We had a very good (IMHO) IT crew and a particularly good security engineer (Patrick Darden; if you ever stumble across this, Patrick, hi!) who set up our firewall-DMZ-firewall and built the always-up VPNs to external sites when these were needed. But other than the protection afforded by these I had nothing. None of the imaging devices had any on-board AV or intrusion detection systems or any of that, because none of the vendors ever certified their products as being able to work and play well with such stuff. The ones with Windows-based controller software (all the Si*mens equipment, of which we had lots, from CT scanners on down) didn’t even get Windows updates because the vendor always said “at your own risk, we don’t know if a given update will break your CT or not, and if it does, having us come and reload our software will not be free.”) I felt somewhat less worried about the other class of hugely expensive device, the MRI machines. These were all GE and ran on GEMS (for GE Medical Systems) Linux which, if you dug down a bit, turned out to be Redhat 8. But in all cases, if anything bad had got loose on our internal network it would have found million$ and million$ worth of networked THINGS that would have been sitting ducks.

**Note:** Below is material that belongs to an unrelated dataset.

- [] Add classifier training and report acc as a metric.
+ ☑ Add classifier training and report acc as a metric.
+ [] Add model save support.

Also, increasingly, the vendors started to pressure us to put their equipment outside our firewall so they could do remote machine diagnostics and service at their convenience instead of having to send field reps to our site to do them. So the machines ended up with IP addresses on the GE or Philips or Siemens corporate network and we had to poke holes in our firewall so that orders for studies could reach the machines from inside (where they were entered into the system) and more holes so the machines could transmit their images back inside where the PACS resided. If anybody’s corporate network had gotten the flu, so would their machine at our site. And if their bug had happened to be DICOM-aware (or even just know how to propagate itself through the DICOM protocol’s registered well-known port, which would of necessity be open) that would have been it for our nice clean internal network.

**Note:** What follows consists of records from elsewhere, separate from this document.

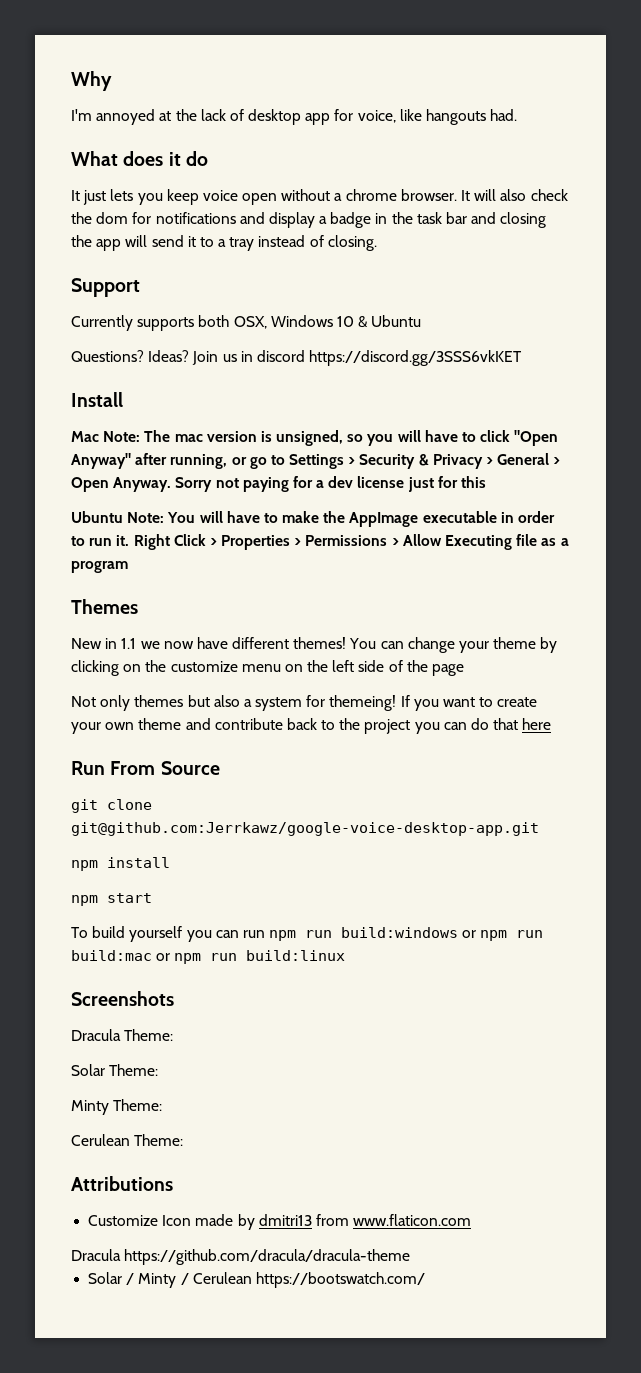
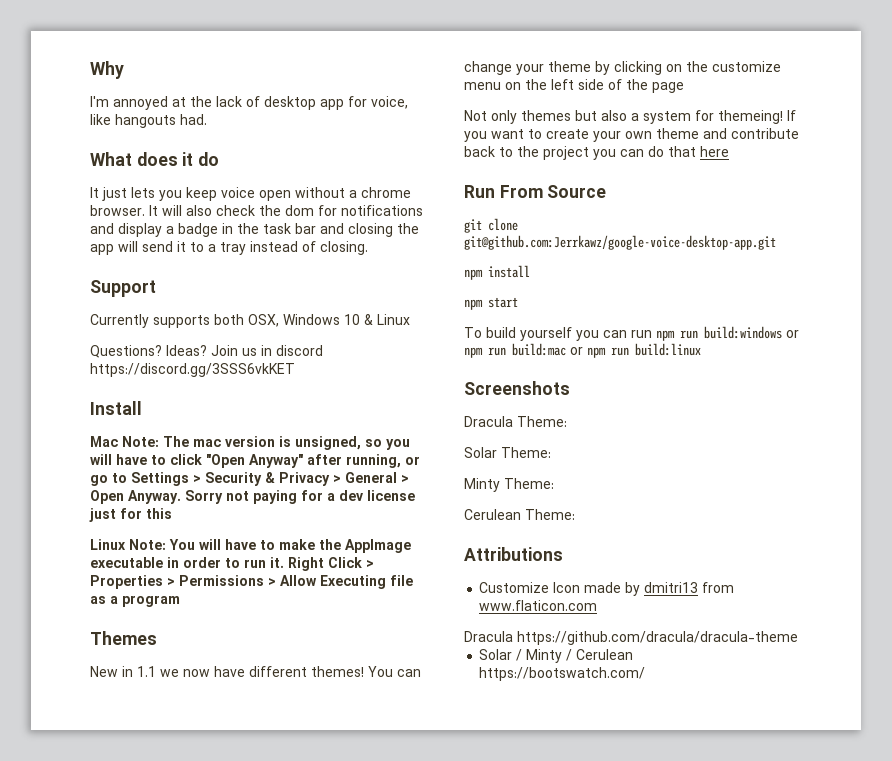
- Currently supports both OSX, Windows 10 & Ubuntu
+ Currently supports both OSX, Windows 10 & Linux
- Ubuntu Note: You will have to make the AppImage executable in order to run it.
+ Linux Note: You will have to make the AppImage executable in order to run it.

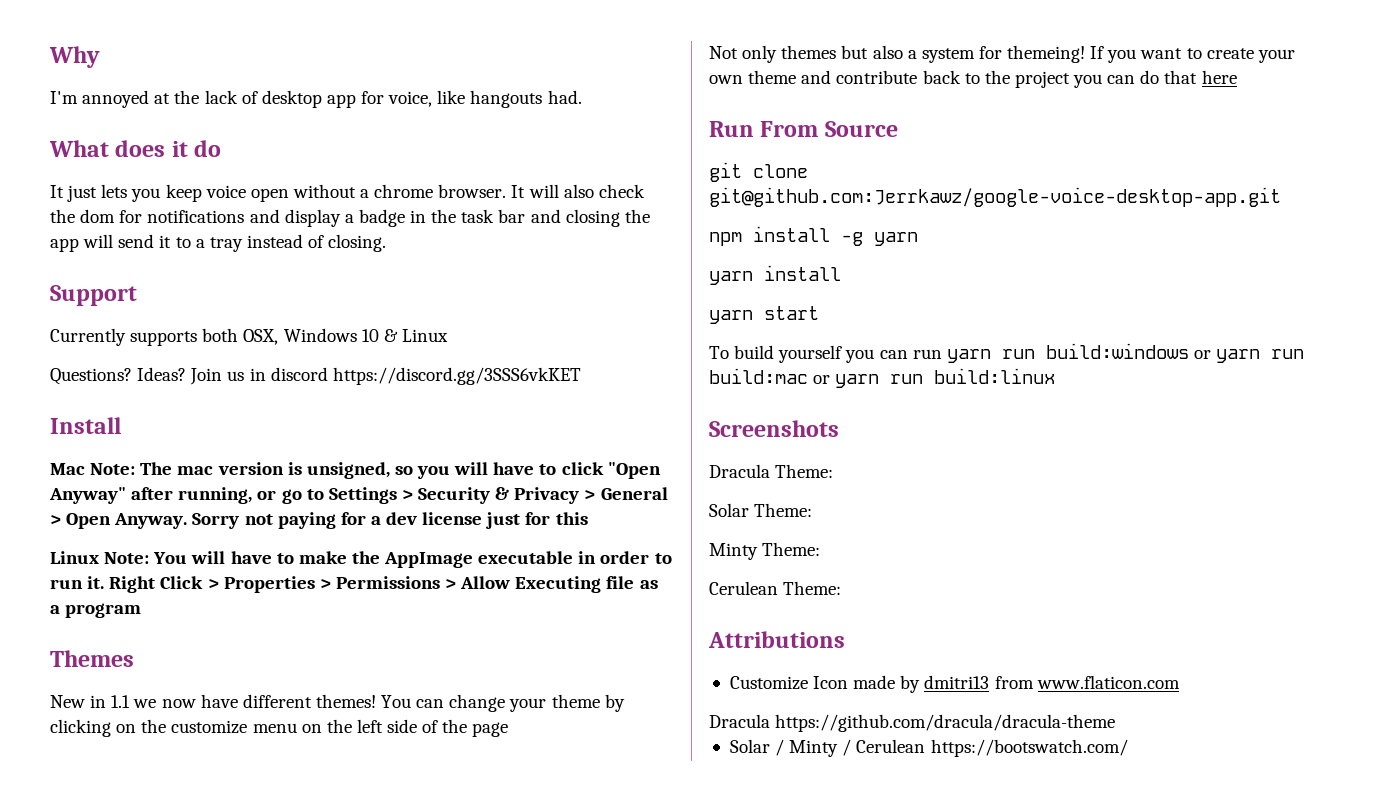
- npm install
- npm start
+ npm install -g yarn
+ yarn install
+ yarn start
- To build yourself you can run npm run build:windows or npm run build:mac or npm run build:linux
+ To build yourself you can run yarn run build:windows or yarn run build:mac or yarn run build:linux

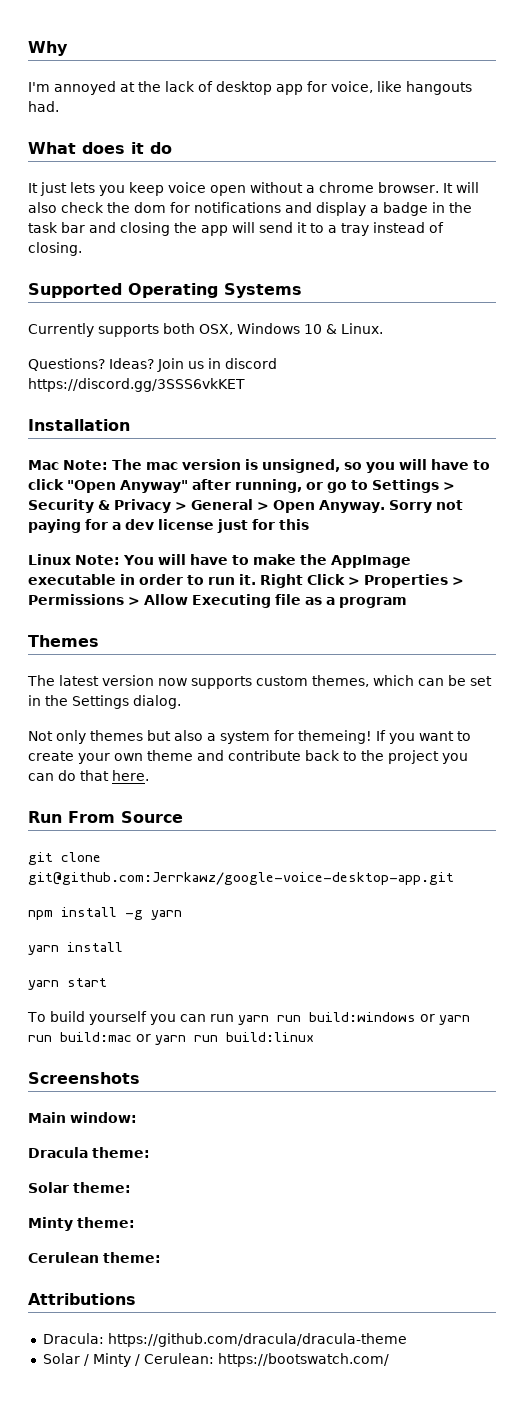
- Support
+ Supported Operating Systems
- Currently supports both OSX, Windows 10 & Linux
+ Currently supports both OSX, Windows 10 & Linux.
- Install
+ Installation
- New in 1.1 we now have different themes! You can change your theme by clicking on the customize menu on the left side of the page
+ The latest version now supports custom themes, which can be set in the Settings dialog.
- If you want to create your own theme and contribute back to the project you can do that here
+ If you want to create your own theme and contribute back to the project you can do that here.
- Dracula Theme:
- Solar Theme:
- Minty Theme:
- Cerulean Theme:
+ Main window:
+ Dracula theme:
+ Solar theme:
+ Minty theme:
+ Cerulean theme:
- Customize Icon made by dmitri13 from www.flaticon.com
- Dracula https://github.com/dracula/dracula-theme
+ Dracula: https://github.com/dracula/dracula-theme
- Solar / Minty / Cerulean https://bootswatch.com/
+ Solar / Minty / Cerulean: https://bootswatch.com/

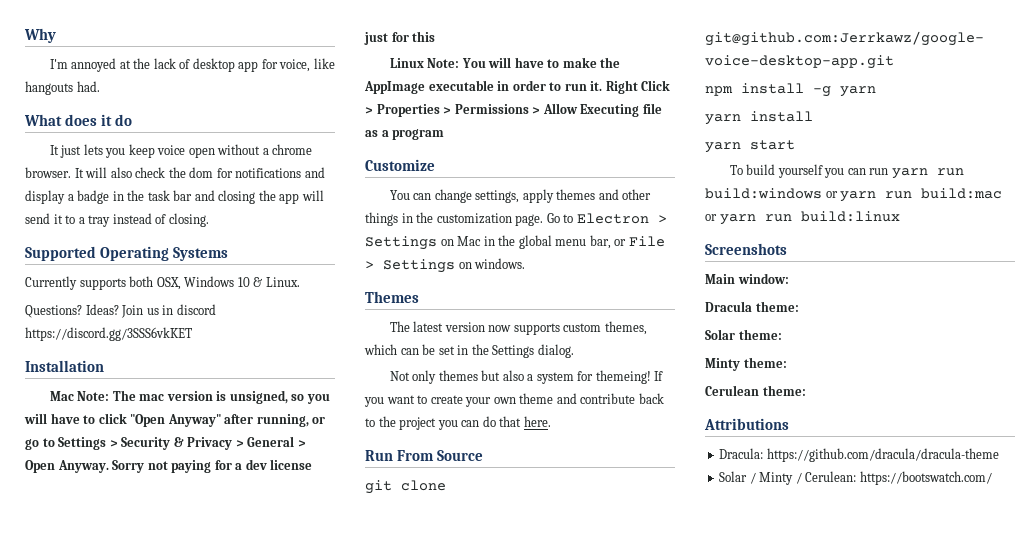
+ Customize
+ You can change settings, apply themes and other things in the customization page. Go to Electron > Settings on Mac in the global menu bar, or File > Settings on windows.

This did not happen to us while I was in charge. But, as Stephen Jay Gould liked to say, “Time converts the improbable into the inevitable.” I doubt a day went by when I didn’t nervously recall Prof. Gould’s aphorism half a dozen times.

Everything on my own home network has good up-to-date AV and HIDS and frequent manual Malwarebytes scans for a second opinion. Everything Win-based gets MS’s security patches (though I do tell it “notify me before downloading” so I get a chance to read up on the new KB numbers first before installing 'em, which prevented me from ever seeing that nasty Windows 10 nagware thing in my system tray.)

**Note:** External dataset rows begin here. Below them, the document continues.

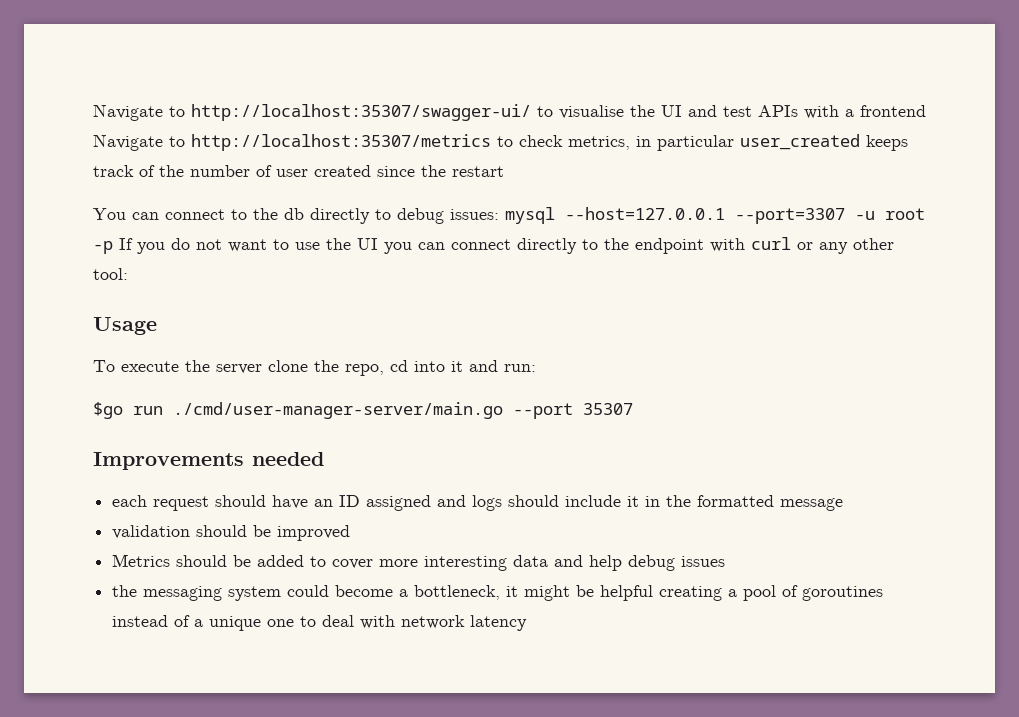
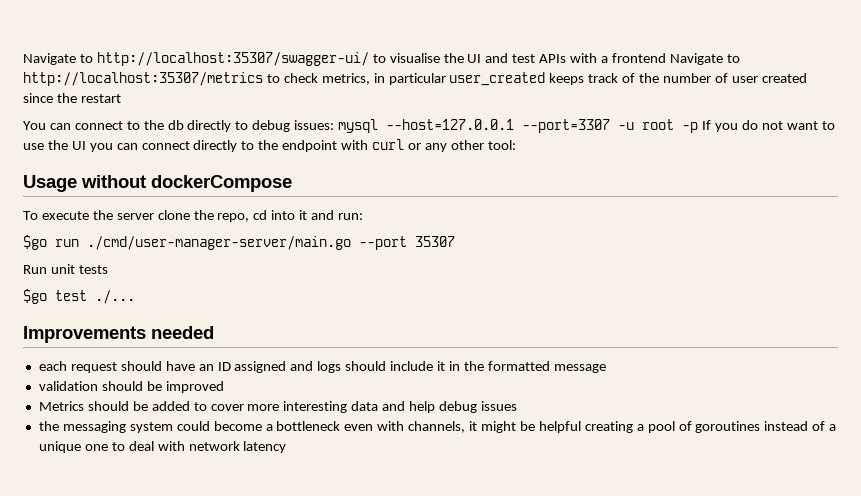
- Usage
+ Usage without dockerCompose
+ Run unit tests
+ $go test ./...
- the messaging system could become a bottleneck, it might be helpful creating a pool of goroutines instead of a unique one to deal with network latency
+ the messaging system could become a bottleneck even with channels, it might be helpful creating a pool of goroutines instead of a unique one to deal with network latency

And my home network has nothing wireless on it AT ALL. Everywhere I might want network access I’ve got a wall port with cat5 routed through the crawlspace. I do have a Linksys Wireless-G router and once upon a time I did replace the stock firmware on this with DD-WRT just to see if I could without turning it into a little blue brick. But, that being established, I went right back in and disabled all the wireless shitecapabilities. I am absolutely not convinced that I understand wireless security well enough to be certain nobody can park in front of my house, jump on my wireless network, and use it to d/l kiddie porn and email death threats to the President and the FBI and the Secret Service think it’s me.


#5

no OS updates and vendor remote monitoring are the default modus operandi for many (most?) healthcare device manufactures. a few weeks ago one of the vendors asked us to give inet access for teamviewer to an upatched Windows 2000 device computer. I didn’t know if I should cry or laugh.